RECORDS FOR PROCESSING below:
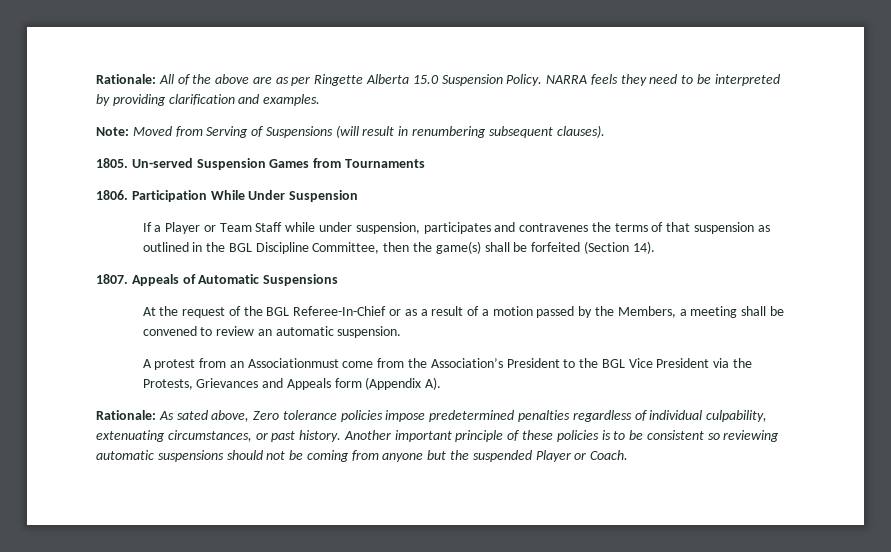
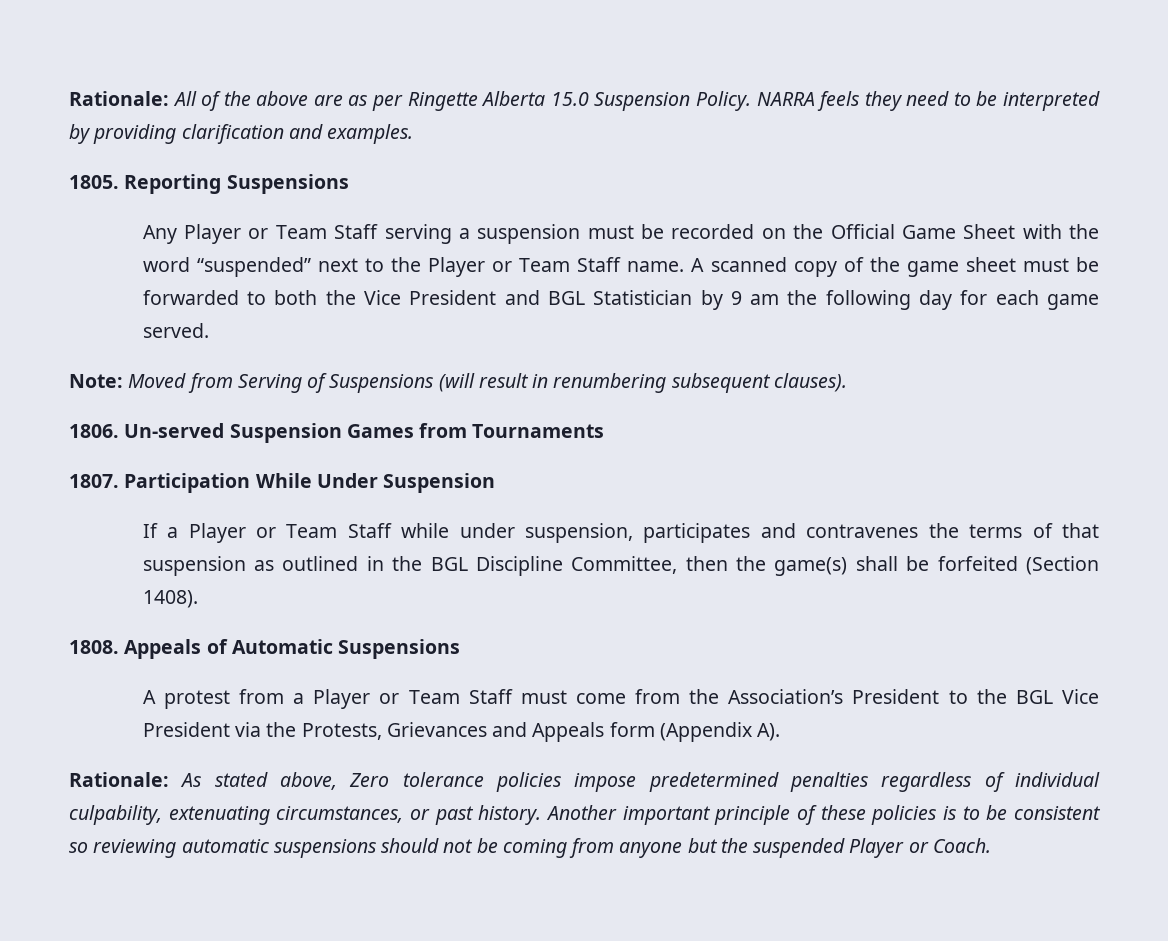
+ 1805. Reporting Suspensions
+ Any Player or Team Staff serving a suspension must be recorded on the Official Game Sheet with the word “suspended” next to the Player or Team Staff name. A scanned copy of the game sheet must be forwarded to both the Vice President and BGL Statistician by 9 am the following day for each game served.
- 1805.
+ 1806.
- 1806.
+ 1807.
- If a Player or Team Staff while under suspension, participates and contravenes the terms of that suspension as outlined in the BGL Discipline Committee, then the game(s) shall be forfeited (Section 14).
- 1807.
+ If a Player or Team Staff while under suspension, participates and contravenes the terms of that suspension as outlined in the BGL Discipline Committee, then the game(s) shall be forfeited (Section 1408).
+ 1808.
- At the request of the BGL Referee-In-Chief or as a result of a motion passed by the Members, a meeting shall be convened to review an automatic suspension.
- A protest from an Associationmust come from the Association’s President to the BGL Vice President via the Protests, Grievances and Appeals form (Appendix A).
+ A protest from a Player or Team Staff must come from the Association’s President to the BGL Vice President via the Protests, Grievances and Appeals form (Appendix A).
- Rationale: As sated above, Zero tolerance policies impose predetermined penalties regardless of individual culpability, extenuating circumstances, or past history.
+ Rationale: As stated above, Zero tolerance policies impose predetermined penalties regardless of individual culpability, extenuating circumstances, or past history.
End of RECORDS FOR PROCESSING.
**WHAT IS EXPECTED:** From the lines above, copy those that contain the word "Appendix".

**RESPONSE:**
- A protest from an Associationmust come from the Association’s President to the BGL Vice President via the Protests, Grievances and Appeals form (Appendix A).
+ A protest from a Player or Team Staff must come from the Association’s President to the BGL Vice President via the Protests, Grievances and Appeals form (Appendix A).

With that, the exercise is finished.